(Directions) Lines after the one containing "[124,1028,475,1046] [147,1054,670,1072] //" are to be omitted; print exactly each line from the start of the records up to and including it.

(Supplied material)
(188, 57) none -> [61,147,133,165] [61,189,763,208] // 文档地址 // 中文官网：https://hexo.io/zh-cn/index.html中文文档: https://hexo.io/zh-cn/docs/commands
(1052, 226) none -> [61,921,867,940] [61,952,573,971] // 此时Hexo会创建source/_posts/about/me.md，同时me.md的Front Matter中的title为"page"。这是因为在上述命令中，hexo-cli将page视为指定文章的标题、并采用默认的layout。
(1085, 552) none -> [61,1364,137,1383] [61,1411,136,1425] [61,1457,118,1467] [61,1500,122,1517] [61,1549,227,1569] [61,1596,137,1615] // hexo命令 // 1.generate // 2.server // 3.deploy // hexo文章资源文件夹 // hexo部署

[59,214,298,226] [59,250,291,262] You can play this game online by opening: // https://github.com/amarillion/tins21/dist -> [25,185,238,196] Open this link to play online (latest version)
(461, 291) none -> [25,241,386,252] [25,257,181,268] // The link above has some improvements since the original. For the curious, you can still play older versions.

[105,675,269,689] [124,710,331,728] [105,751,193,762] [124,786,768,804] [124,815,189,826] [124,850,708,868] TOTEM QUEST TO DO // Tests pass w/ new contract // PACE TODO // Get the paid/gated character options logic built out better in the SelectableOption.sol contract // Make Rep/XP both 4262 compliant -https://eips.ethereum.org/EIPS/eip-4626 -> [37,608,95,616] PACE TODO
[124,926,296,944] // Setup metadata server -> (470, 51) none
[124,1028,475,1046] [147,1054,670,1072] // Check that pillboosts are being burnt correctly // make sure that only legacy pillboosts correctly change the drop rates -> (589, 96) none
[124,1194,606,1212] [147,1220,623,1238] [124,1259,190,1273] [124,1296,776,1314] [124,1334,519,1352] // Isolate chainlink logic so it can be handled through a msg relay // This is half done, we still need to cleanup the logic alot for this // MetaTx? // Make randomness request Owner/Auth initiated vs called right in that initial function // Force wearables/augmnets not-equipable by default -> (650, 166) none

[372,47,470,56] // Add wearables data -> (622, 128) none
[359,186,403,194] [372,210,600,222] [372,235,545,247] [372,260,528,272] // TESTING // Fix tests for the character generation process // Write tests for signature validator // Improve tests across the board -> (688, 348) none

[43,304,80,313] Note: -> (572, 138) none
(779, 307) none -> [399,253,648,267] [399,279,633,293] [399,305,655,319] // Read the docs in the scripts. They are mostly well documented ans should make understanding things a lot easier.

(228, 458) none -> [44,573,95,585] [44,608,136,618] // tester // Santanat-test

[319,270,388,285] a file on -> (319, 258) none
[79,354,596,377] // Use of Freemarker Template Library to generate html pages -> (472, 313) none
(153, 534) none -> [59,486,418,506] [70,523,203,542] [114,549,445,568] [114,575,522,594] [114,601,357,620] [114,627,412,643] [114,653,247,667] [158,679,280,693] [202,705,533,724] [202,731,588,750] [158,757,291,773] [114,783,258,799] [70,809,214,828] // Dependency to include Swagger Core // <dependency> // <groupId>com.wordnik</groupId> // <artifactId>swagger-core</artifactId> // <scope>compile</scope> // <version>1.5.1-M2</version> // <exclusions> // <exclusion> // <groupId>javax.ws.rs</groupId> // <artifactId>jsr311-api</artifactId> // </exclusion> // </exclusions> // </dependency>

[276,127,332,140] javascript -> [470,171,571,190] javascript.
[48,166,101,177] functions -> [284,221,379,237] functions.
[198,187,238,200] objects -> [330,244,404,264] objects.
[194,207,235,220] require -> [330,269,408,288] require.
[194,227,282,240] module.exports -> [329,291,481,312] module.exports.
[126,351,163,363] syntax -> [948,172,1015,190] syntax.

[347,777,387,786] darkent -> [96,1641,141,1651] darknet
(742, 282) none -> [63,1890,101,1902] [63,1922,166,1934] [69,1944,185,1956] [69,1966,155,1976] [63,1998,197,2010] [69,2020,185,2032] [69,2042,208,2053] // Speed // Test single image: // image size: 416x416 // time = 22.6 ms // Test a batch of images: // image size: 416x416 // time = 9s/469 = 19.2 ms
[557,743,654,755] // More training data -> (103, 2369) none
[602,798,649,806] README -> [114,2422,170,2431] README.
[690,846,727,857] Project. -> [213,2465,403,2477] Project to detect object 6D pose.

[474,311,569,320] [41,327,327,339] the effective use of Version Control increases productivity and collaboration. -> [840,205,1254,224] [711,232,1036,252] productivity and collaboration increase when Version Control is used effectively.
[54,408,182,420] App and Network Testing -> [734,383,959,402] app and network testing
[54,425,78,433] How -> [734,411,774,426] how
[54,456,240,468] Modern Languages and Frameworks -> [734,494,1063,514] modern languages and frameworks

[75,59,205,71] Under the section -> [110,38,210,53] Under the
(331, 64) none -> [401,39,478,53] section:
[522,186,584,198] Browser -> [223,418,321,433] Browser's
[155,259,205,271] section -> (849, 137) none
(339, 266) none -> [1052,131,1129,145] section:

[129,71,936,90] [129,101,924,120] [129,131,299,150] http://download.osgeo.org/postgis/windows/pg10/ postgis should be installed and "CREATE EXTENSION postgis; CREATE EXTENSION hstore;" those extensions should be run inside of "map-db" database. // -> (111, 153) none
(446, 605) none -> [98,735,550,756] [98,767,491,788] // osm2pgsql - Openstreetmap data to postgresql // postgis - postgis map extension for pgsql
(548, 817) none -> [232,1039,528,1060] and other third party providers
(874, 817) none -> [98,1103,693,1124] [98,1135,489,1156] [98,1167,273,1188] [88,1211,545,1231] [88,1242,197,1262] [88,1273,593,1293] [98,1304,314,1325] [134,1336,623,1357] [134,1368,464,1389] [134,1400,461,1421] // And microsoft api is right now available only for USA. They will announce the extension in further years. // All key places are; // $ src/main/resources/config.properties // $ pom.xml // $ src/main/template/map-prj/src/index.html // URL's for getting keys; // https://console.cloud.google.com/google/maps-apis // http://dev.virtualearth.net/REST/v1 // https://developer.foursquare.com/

(Task solution)
(188, 57) none -> [61,147,133,165] [61,189,763,208] // 文档地址 // 中文官网：https://hexo.io/zh-cn/index.html中文文档: https://hexo.io/zh-cn/docs/commands
(1052, 226) none -> [61,921,867,940] [61,952,573,971] // 此时Hexo会创建source/_posts/about/me.md，同时me.md的Front Matter中的title为"page"。这是因为在上述命令中，hexo-cli将page视为指定文章的标题、并采用默认的layout。
(1085, 552) none -> [61,1364,137,1383] [61,1411,136,1425] [61,1457,118,1467] [61,1500,122,1517] [61,1549,227,1569] [61,1596,137,1615] // hexo命令 // 1.generate // 2.server // 3.deploy // hexo文章资源文件夹 // hexo部署

[59,214,298,226] [59,250,291,262] You can play this game online by opening: // https://github.com/amarillion/tins21/dist -> [25,185,238,196] Open this link to play online (latest version)
(461, 291) none -> [25,241,386,252] [25,257,181,268] // The link above has some improvements since the original. For the curious, you can still play older versions.

[105,675,269,689] [124,710,331,728] [105,751,193,762] [124,786,768,804] [124,815,189,826] [124,850,708,868] TOTEM QUEST TO DO // Tests pass w/ new contract // PACE TODO // Get the paid/gated character options logic built out better in the SelectableOption.sol contract // Make Rep/XP both 4262 compliant -https://eips.ethereum.org/EIPS/eip-4626 -> [37,608,95,616] PACE TODO
[124,926,296,944] // Setup metadata server -> (470, 51) none
[124,1028,475,1046] [147,1054,670,1072] // Check that pillboosts are being burnt correctly // make sure that only legacy pillboosts correctly change the drop rates -> (589, 96) none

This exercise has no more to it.